We say, “Adios, white man,” to

Five hundred years of

Criminals and pretenders

Illicit and unlawful governments,

Res accedent lumina rebus,

One thing throws light on another.

Worchester v. Georgia!

Ex parte Crow Dog!

Winters v. United States!

Williams v. Lee!

Lonewolf v. Hitchcock!

Pyramid Lake Paiute Tribe v. Morton!

Village of Kake, Alaska v. Egan!

Gila River Apache Tribe v. Arizona!

breach of close

breach of conscience

breach of contract

breach of convenant

breach of decency

breach of duty

breach of faith

breach of fiduciary responsibility

breach of promise

breach of peace

breach of trust

breach of trust with fraudulent intent!

Breach of the Treaty of the Sacred Black Hills!

Breach of the Treaty of the Sacred Blue Lake!

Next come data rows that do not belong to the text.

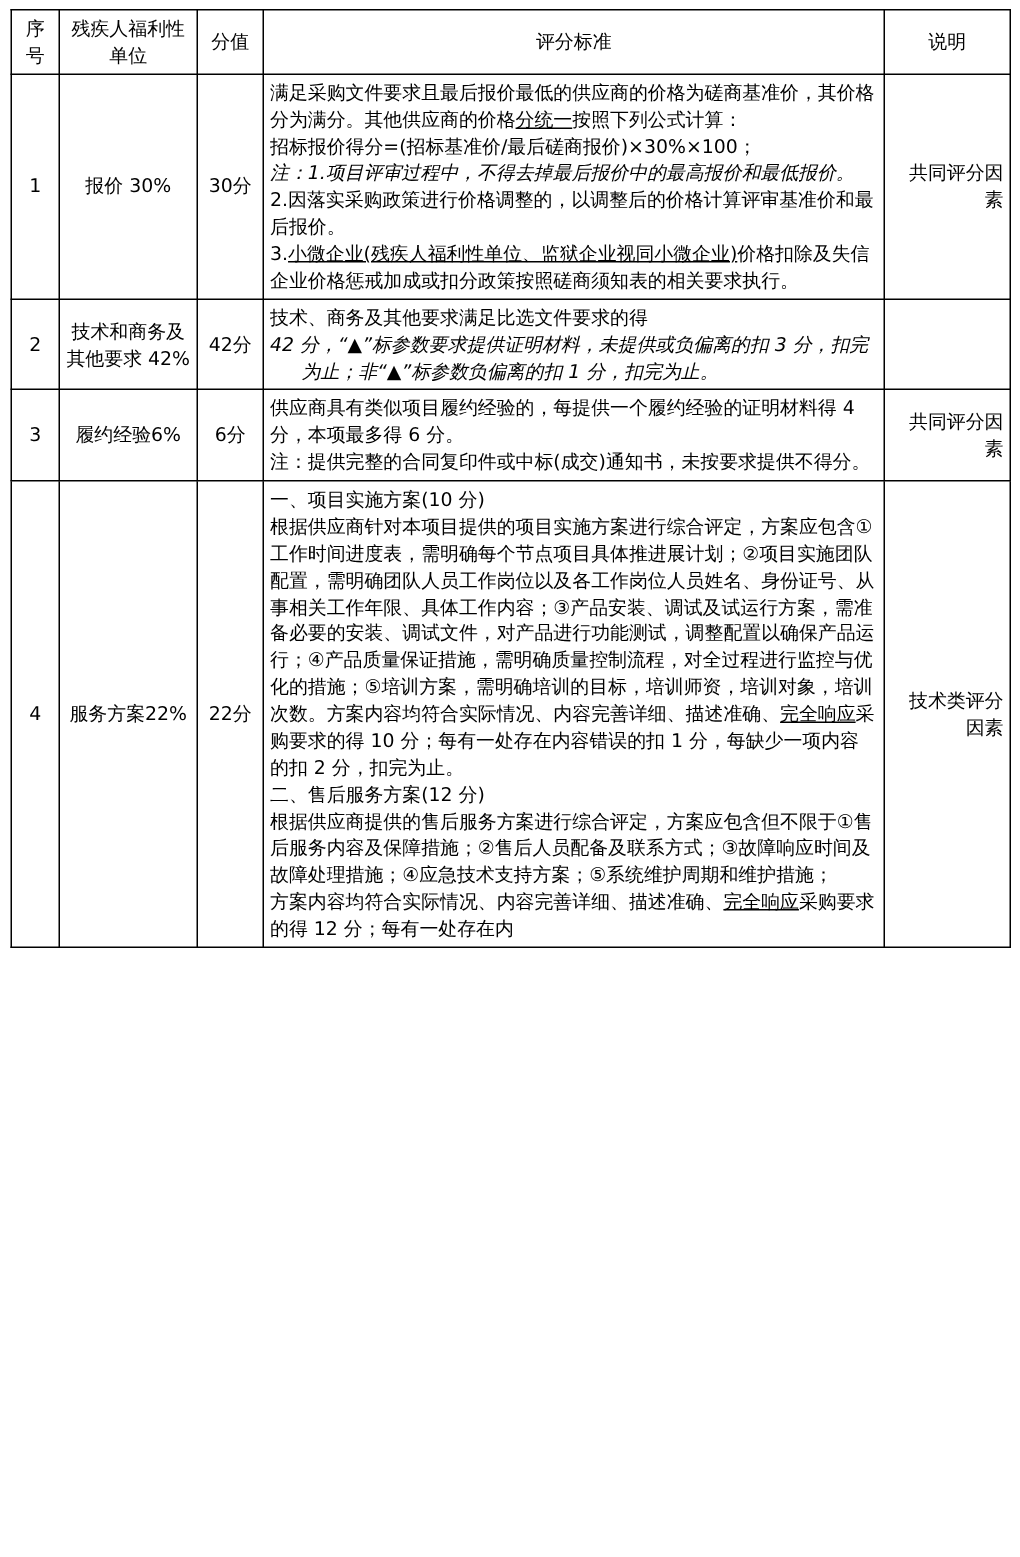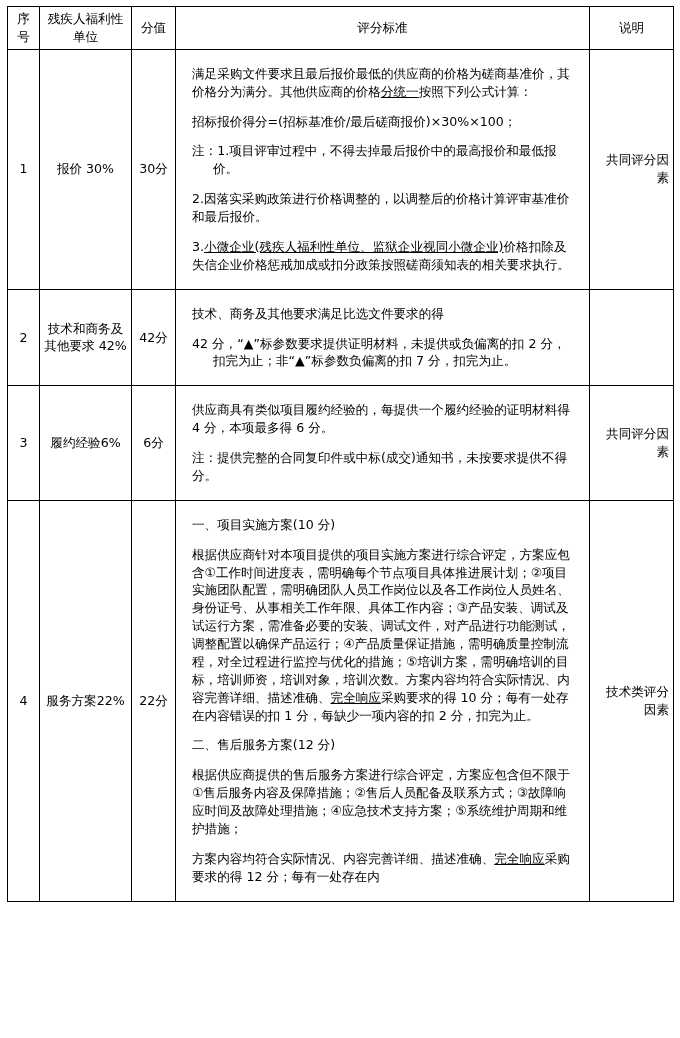--- a/index.html
+++ b/index.html
@@ -60,7 +60,7 @@
   }
   .u { text-decoration: underline; }
   .b { font-weight: normal; }
-  .para { margin: 12px; }
+  .para { margin: 0; }
   .hang {
     padding-left: 21px;
     text-indent: -21px;

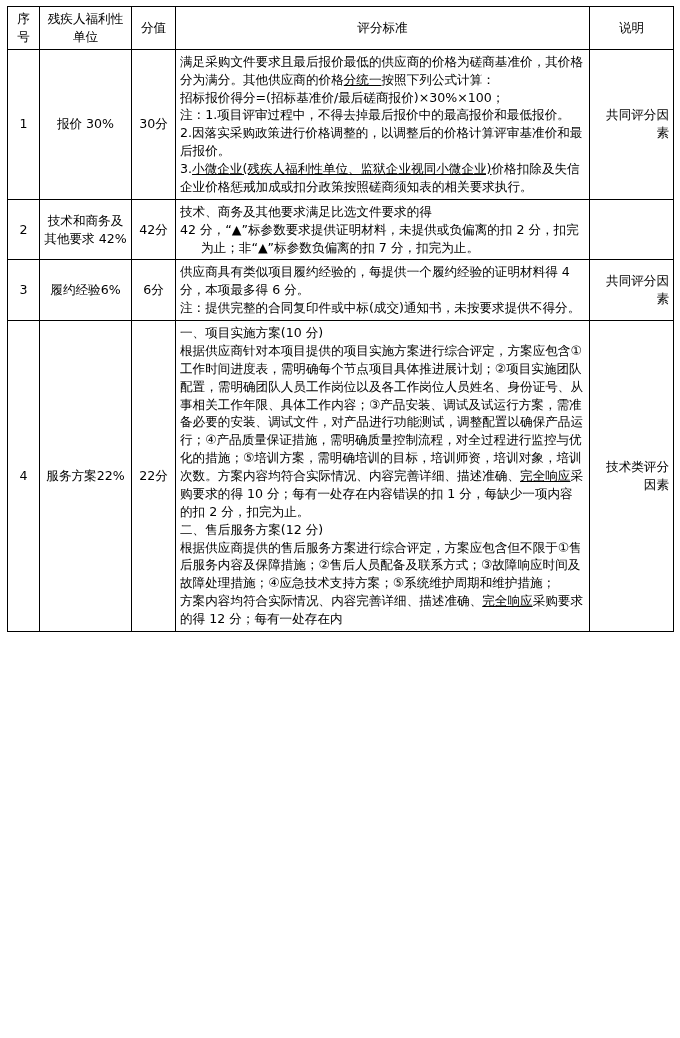--- a/index.html
+++ b/index.html
@@ -64,6 +64,7 @@
   .hang {
     padding-left: 21px;
     text-indent: -21px;
+    font-style: italic;
   }
 </style>
 </head>

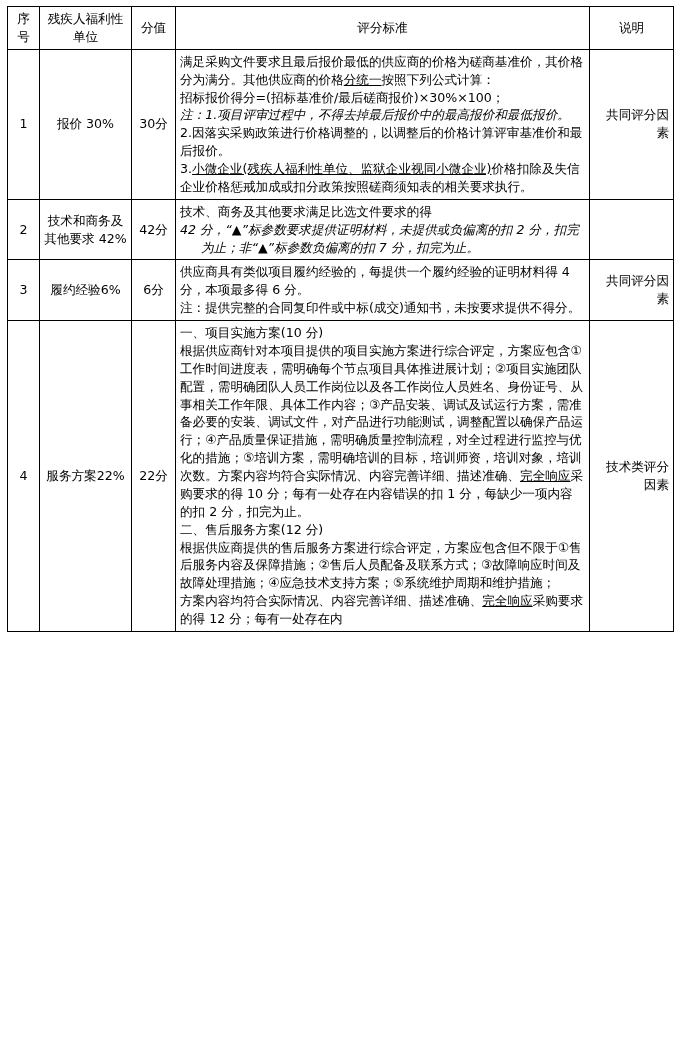--- a/index.html
+++ b/index.html
@@ -110,7 +110,7 @@
         <td class="center">42分</td>
         <td class="criteria">
           <p class="para">技术、商务及其他要求满足比选文件要求的得</p>
-          <p class="para hang">42 分，“▲”标参数要求提供证明材料，未提供或负偏离的扣 2 分，扣完为止；非“▲”标参数负偏离的扣 7 分，扣完为止。</p>
+          <p class="para hang">42 分，“▲”标参数要求提供证明材料，未提供或负偏离的扣 3 分，扣完为止；非“▲”标参数负偏离的扣 1 分，扣完为止。</p>
         </td>
         <td class="note"></td>
       </tr>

Breach of the Treaty of Guadalupe Hidalgo!

Res judicata!

We are at war.

“You of the turpis causa! Unlawful, unelected regimes! We the indigenous people of the world demand justice!” Just as Wilson Weasel Tail was saying “justice” four large male cops had lifted him off the studio floor, two on each side, and had carried him away. Wilson Weasel Tail had disappeared after his arrest on cable television, and now, years later in Tucson, he had reappeared, but this time not as a lawyer-poet. This time Wilson Weasel Tail had billed himself as “a Lakota healer and visionary.” Lecha wanted to hear what Weasel Tail had to say this time; as far as Lecha knew, Weasel Tail had no training of any kind in healing, Lakota or otherwise. Weasel Tail had sworn to take back stolen tribal land; he was a political animal, not a healer. Lecha wondered what new angle, what new scheme, Wilson Weasel Tail had up his sleeve. She wondered what someone from the Northern Plains was doing so close to the Mexican border.

• • •

Lecha wandered through a maze of dingy, carpeted hotel corridors that were lined with long Formica-top tables where hundreds of “the new age of spiritualism” converts displayed their services and wares for sale. Lecha had always tried to avoid “spiritualists” in the past; old Yoeme had taught them ninety-five percent of spiritual practitioners were frauds. Lecha was looking for Zeta or the little Asian who worked for her. Zeta claimed Awa Gee had intercepted coded fax messages from radical eco-terrorists who were planning to appear at the convention. Lecha had not asked what interest Zeta or Awa Gee had in the eco-terrorists or why the eco-terrorists wanted to address a world convention of natural healers.